The Long and Short of it…
The Short: AMR occurs when bacteria (or viruses, parasites, and fungi) develop a defence that protects them against the effects of drugs that used to work against them.
The Long: AMR is one of the top 10 global public health threats, according to the World Health Organisation (WHO).1
Antibiotic resistance is a form of AMR relating to bacteria, rather than resistant viruses (antiviral) or fungi (anti-fungal) or parasites (anti-parasitic).
AMR happens when a drug that usually treats an infection no longer works against the bug or microbe that causes that infection, meaning the infection persists and is harder to treat. Patient stories show how the effects of resistant infection can reach beyond a the physical disease to other parts of their lives, e.g. mental, social, financial, work.
If bacteria are resistant to multiple antibiotics, they are known as multi-drug resistant (MDR) or ‘superbugs’.
Bacteria become resistant to antibiotics as a self-defence and survival mechanism against the destructive effects of the antibiotic. Bacteria that adapt to survive the drug’s effects (develop resistance) have a survival advantage.

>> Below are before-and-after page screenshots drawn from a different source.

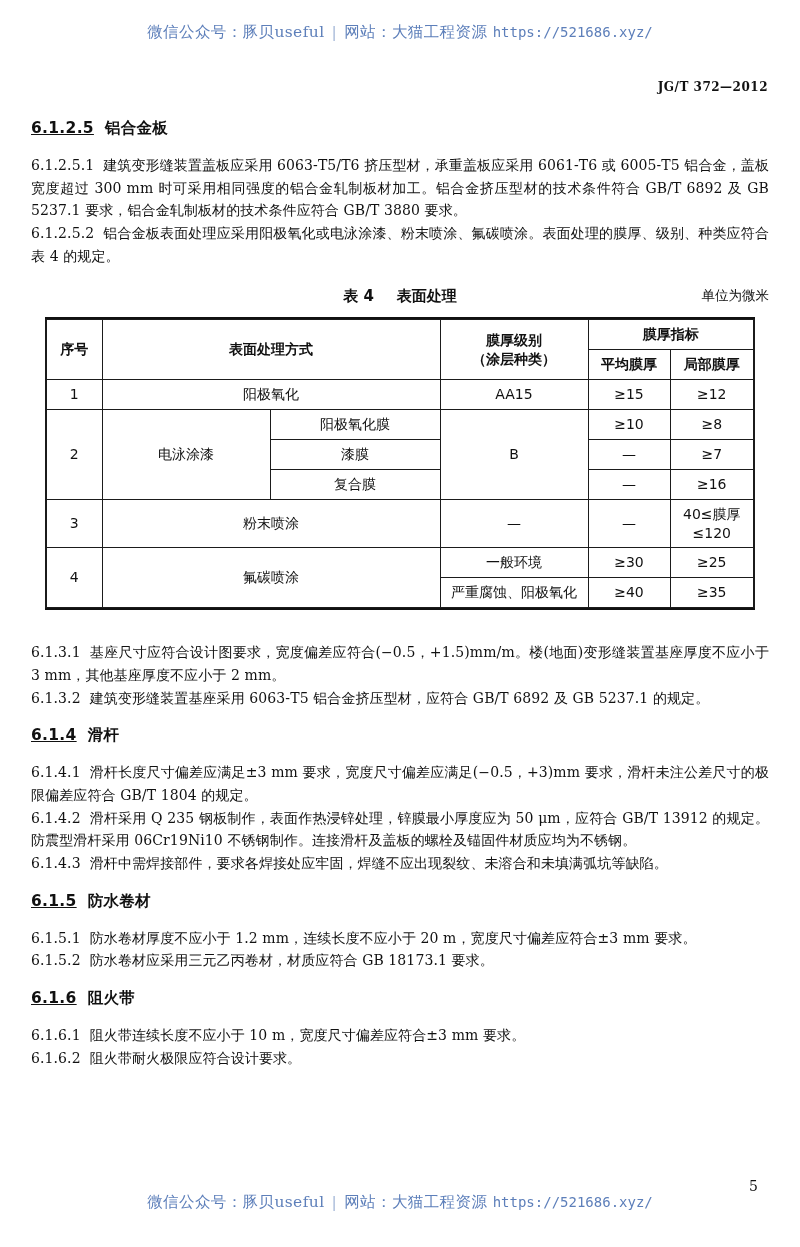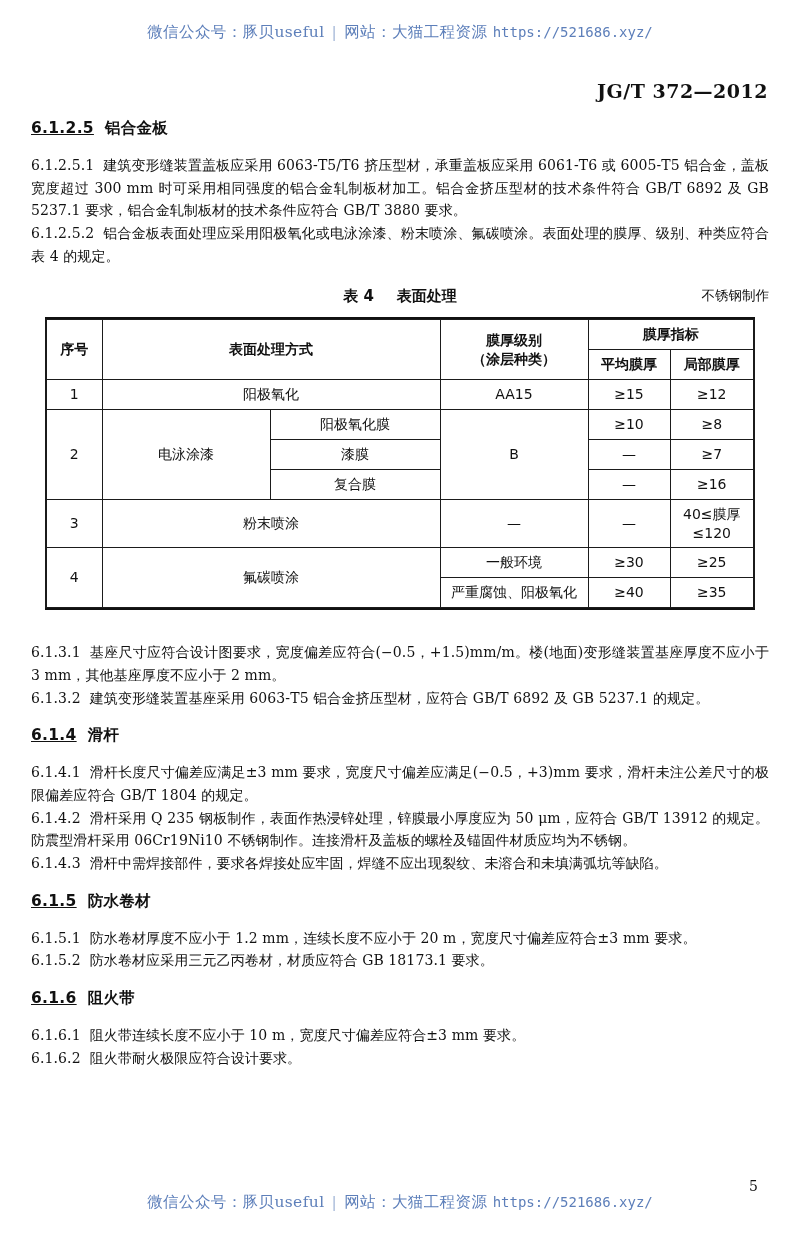--- a/index.html
+++ b/index.html
@@ -46,21 +46,21 @@
   }
   .wm-top { top: 22px; }
   .wm-bottom { top: 1192px; }
 
   
   .std-code {
     position: absolute;
     right: 32px;
     top: 80px;
     font-weight: bold;
-    font-size: 19px;
+    font-size: 12px;
     letter-spacing: .5px;
     font-family: "DejaVu Serif", "Liberation Serif", serif;
   }
 
   
   .content {
     position: absolute;
     left: 31px;
     top: 118px;
     width: 738px;
@@ -170,21 +170,21 @@
     <p class="para">
       <span class="num">6.1.2.5.1</span><span>建筑变形缝装置盖板应采用 6063-T5/T6 挤压型材，承重盖板应采用 6061-T6 或 6005-T5 铝合金，盖板宽度超过 300 mm 时可采用相同强度的铝合金轧制板材加工。铝合金挤压型材的技术条件符合 GB/T 6892 及 GB 5237.1 要求，铝合金轧制板材的技术条件应符合 GB/T 3880 要求。</span>
     </p>
     <p class="para">
       <span class="num">6.1.2.5.2</span><span>铝合金板表面处理应采用阳极氧化或电泳涂漆、粉末喷涂、氟碳喷涂。表面处理的膜厚、级别、种类应符合表 4 的规定。</span>
     </p>
 
     <div class="table-block">
       <div class="table-caption">
         <span class="cap-num">表 4</span><span>表面处理</span>
-        <span class="table-units">不锈钢制作</span>
+        <span class="table-units">单位为微米</span>
       </div>
 
       <div class="t4wrap">
       <table class="t4">
         <colgroup>
           <col style="width:56px">
           <col style="width:168px">
           <col style="width:170px">
           <col style="width:148px">
           <col style="width:82px">

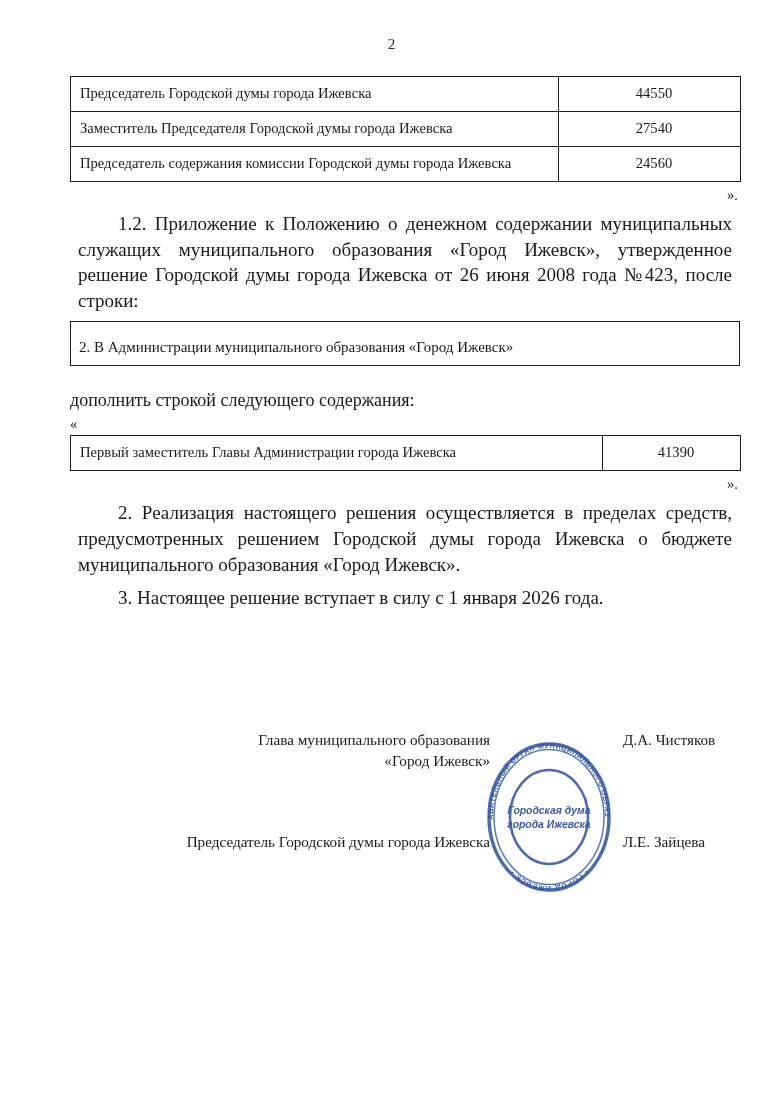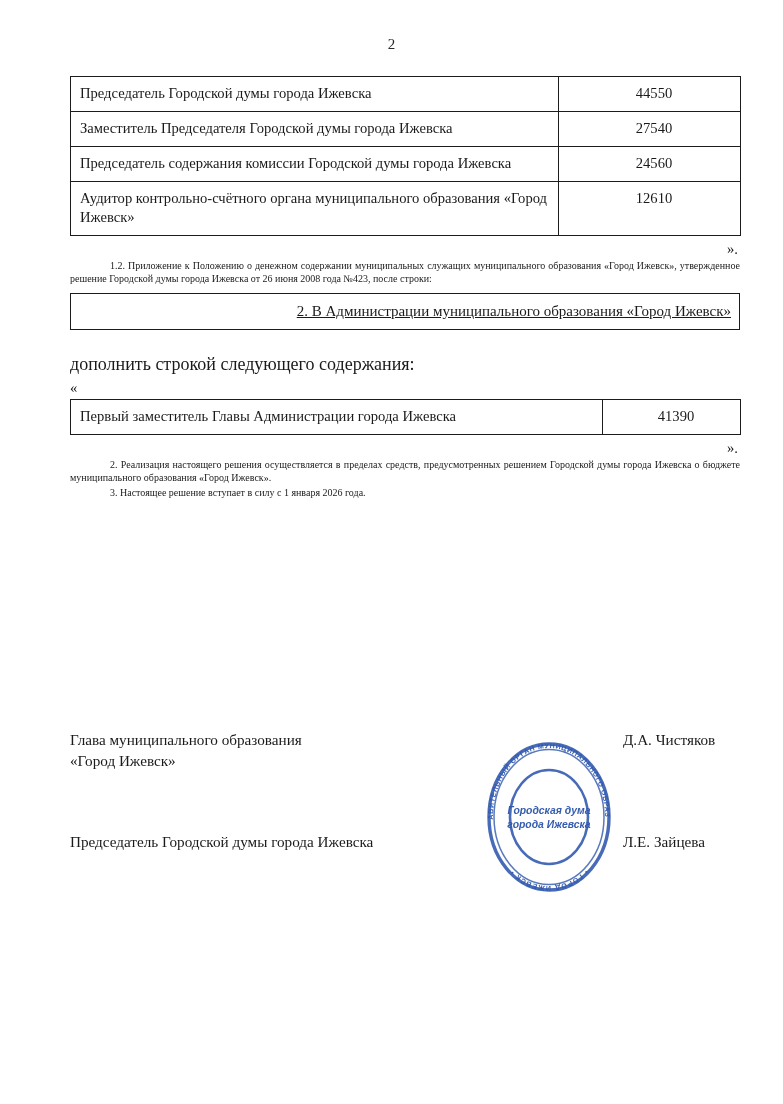--- a/index.html
+++ b/index.html
@@ -82,46 +82,45 @@
   .quote-open {
     text-align: left;
     font-size: 14.6px;
     line-height: 1.1;
     margin-top: 4px;
     margin-bottom: 3px;
   }
 
   
   p.para {
-    margin: 0;
-    font-size: 10px;
+    margin: 8px;
+    font-size: 19px;
     line-height: 1.345;
     text-align: justify;
     text-indent: 40px;
     hyphens: none;
   }
   p.para.tight { margin-top: 1px; }
 
   p.plain {
     margin: 22px 0 4px 0;
     font-size: 18px;
     line-height: 1.345;
     text-align: left;
     text-indent: 0;
   }
 
   
   .boxed-line {
     border: 1px solid #1c1c1c;
-    text-align: right;
+    text-align: left;
     font-size: 15px;
-    padding: 8px 8px 9px 8px;
+    padding: 16px 8px 9px 8px;
     margin-top: 7px;
     line-height: 1.2;
-    text-decoration: underline;
   }
 
   
   .signatures {
     position: absolute;
     left: 70px;
     top: 730px;
     width: 670px;
     height: 150px;
   }
@@ -133,21 +132,21 @@
   .sig-row.first  { top: 0px; }
   .sig-row.second { top: 102px; }
 
   .sig-title {
     position: absolute;
     left: 0;
     top: 0;
     width: 420px;
     font-size: 15.2px;
     line-height: 1.38;
-    text-align: left;
+    text-align: right;
   }
   .sig-name {
     position: absolute;
     left: 553px;
     top: 0;
     width: 170px;
     font-size: 15.2px;
     line-height: 1.38;
     text-align: left;
     white-space: nowrap;
@@ -183,24 +182,20 @@
           <td>Председатель Городской думы города Ижевска</td>
           <td class="amount">44550</td>
         </tr>
         <tr>
           <td>Заместитель Председателя Городской думы города Ижевска</td>
           <td class="amount">27540</td>
         </tr>
         <tr>
           <td>Председатель содержания комиссии Городской думы города Ижевска</td>
           <td class="amount">24560</td>
-        </tr>
-        <tr>
-          <td>Аудитор контрольно-счётного органа муниципального образования «Город Ижевск»</td>
-          <td class="amount">12610</td>
         </tr>
       </tbody>
     </table>
 
     <div class="quote-close">».</div>
 
     <p class="para">1.2. Приложение к Положению о денежном содержании муниципальных служащих муниципального образования «Город Ижевск», утвержденное решение Городской думы города Ижевска от 26 июня 2008 года №423, после строки:</p>
 
     <div class="boxed-line">2. В Администрации муниципального образования «Город Ижевск»</div>
 

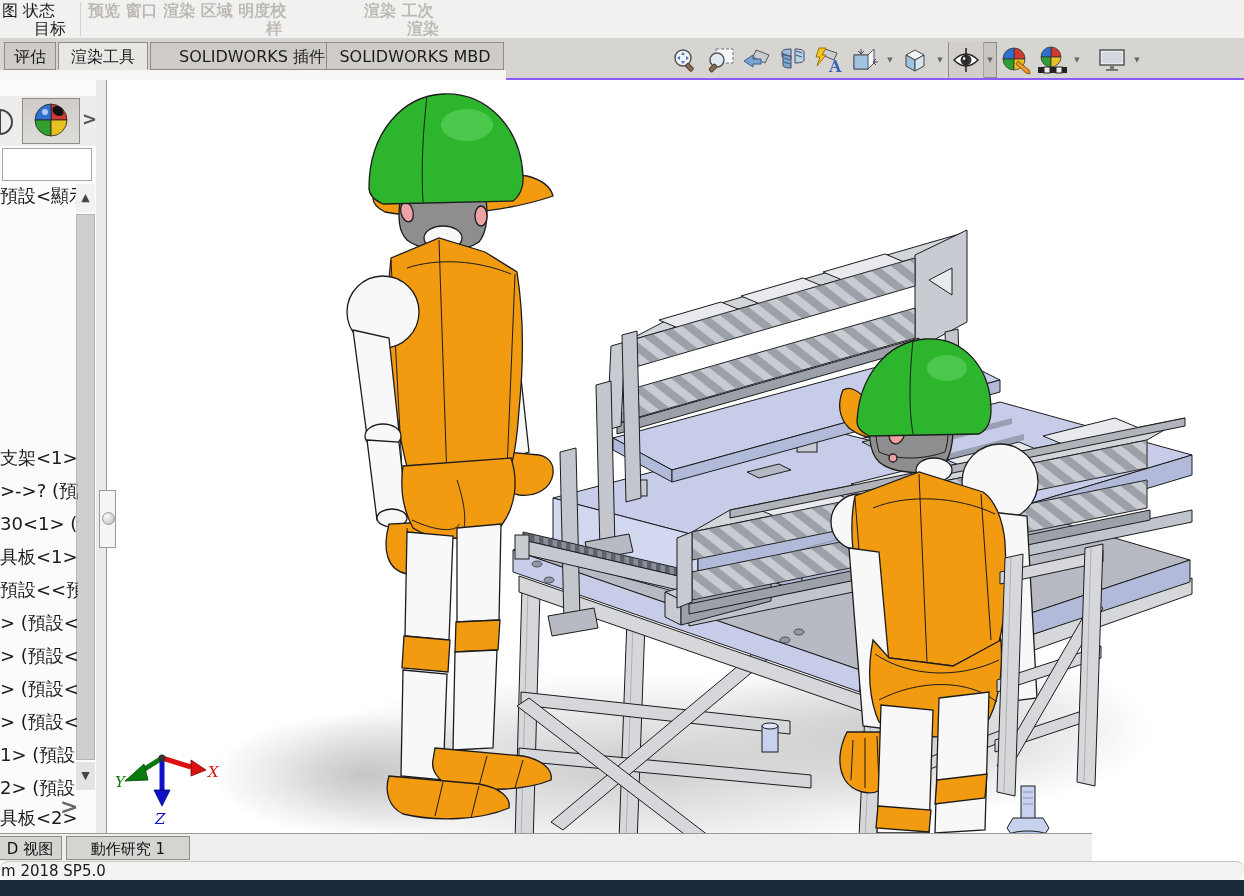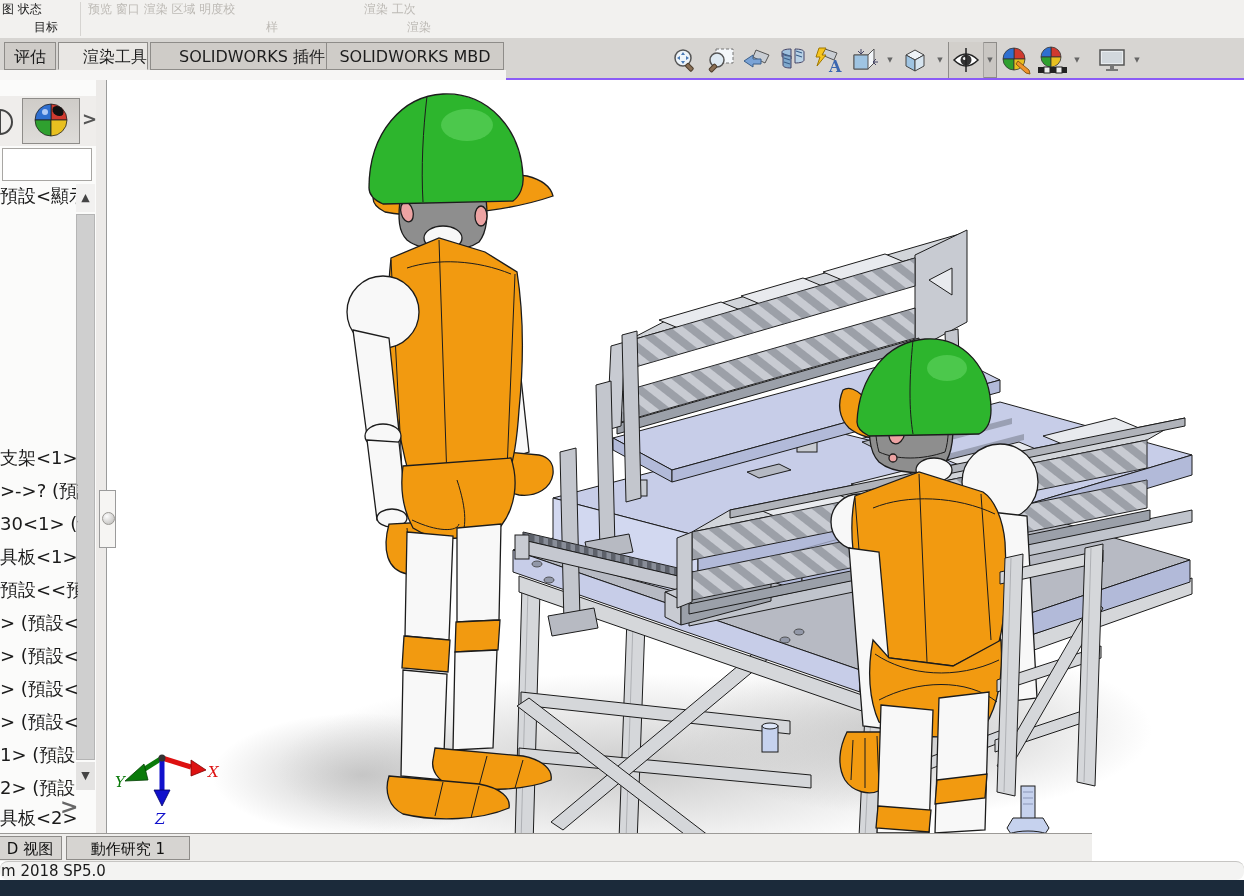--- a/index.html
+++ b/index.html
@@ -1,29 +1,29 @@
 <!DOCTYPE html>
 <html style="--helmet-green: #2db52d; --helmet-green-light: #66d766; --suit-orange: #f29a10; --suit-orange-dark: #d07f06; --head-gray: #8e8e8e; --ear-pink: #eda3a3; --body-white: #f8f8f8; --body-shade: #e2e2e2; --plate-blue: #c7cde8; --plate-blue-dark: #b2bad9; --plate-blue-light: #d2d8f0; --plate-gray-top: #b7bac3; --rack-gray: #c8cbd2; --rack-gray-dark: #9ba0a9; --rack-light: #e8eaee; --alu: #d5d7da; --alu-dark: #aeb0b4; --edge: #1c1c1c; --foot-blue: #c6d2ee; --accent-statusbar: #1b2a3a; --triad-x: #dd1111; --triad-y: #0a7a0a; --triad-z: #1111cc;"><head>
 <meta charset="utf-8">
 <style>
   html,body{margin:0;padding:0;background:#555;}
   .app{position:relative;width:1244px;height:896px;background:#fff;overflow:hidden;
        font-family:"DejaVu Sans","Liberation Sans",sans-serif;color:#1a1a1a;}
   .abs{position:absolute;}
   
   .ribbon{left:0;top:0;width:1244px;height:38px;background:#f2f1ef;}
-  .rb-frag{position:absolute;font-size:12px;white-space:nowrap;}
+  .rb-frag{position:absolute;font-size:16px;white-space:nowrap;}
   .rb-dark{color:#1c1c1c;}
-  .rb-dis{color:#bdbab5;}
+  .rb-dis{color:#bdbab5;font-weight:bold;}
   .rb-div{position:absolute;left:80px;top:2px;width:1px;height:34px;background:#d6d4d1;}
   
   .tabstrip{left:0;top:38px;width:1244px;height:42px;background:#d7d5d2;border-bottom:2px solid #8b5cf6;box-sizing:border-box;}
   .cmdtab{position:absolute;top:4px;height:28px;line-height:28px;text-align:center;font-size:16px;
           background:#cfccc8;border:1px solid #8e8c89;box-sizing:border-box;color:#1c1c1c;white-space:nowrap;}
-  .cmdtab.active{background:#e9e7e4;border-bottom-color:#e9e7e4;text-align:right;}
+  .cmdtab.active{background:#e9e7e4;border-bottom-color:#e9e7e4;}
   .under-tabs{position:absolute;left:0;top:32px;width:506px;height:10px;background:#f7f6f5;}
   
   .hud{position:absolute;left:668px;top:3px;height:38px;display:flex;align-items:center;gap:2px;}
   .hud-btn{width:34px;height:36px;display:flex;align-items:center;justify-content:center;}
   .hud-dd{width:12px;height:36px;display:flex;align-items:center;justify-content:center;font-size:7px;color:#666;}
   .hud-press{display:flex;align-items:center;background:#c9c6c2;border:1px solid #8e8c89;height:36px;box-sizing:border-box;}
   .hud-press .hud-btn{background:#d2cfcb;border-right:1px solid #a5a3a0;}
   
   .sidebar{left:0;top:80px;width:96px;height:753px;background:#fbfbfa;overflow:hidden;}
   .side-gutter{left:96px;top:80px;width:11px;height:753px;background:#eceae8;border-right:1px solid #9b9b9b;box-sizing:border-box;}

Inappropriate use of antibiotics drives bacteria (and other microbes) to become resistant meaning people prone to getting more infections (e.g. people with weakened immune systems undergoing treatment for cancer, people with underlying health conditions) become even more vulnerable to getting a resistant one that is hard to treat (see Fight to Breathe and False Peak).
But even ‘healthy’ people can get resistant infections too, e.g. from a cut, bite, injury or a hospital acquired infection while having a routine procedure.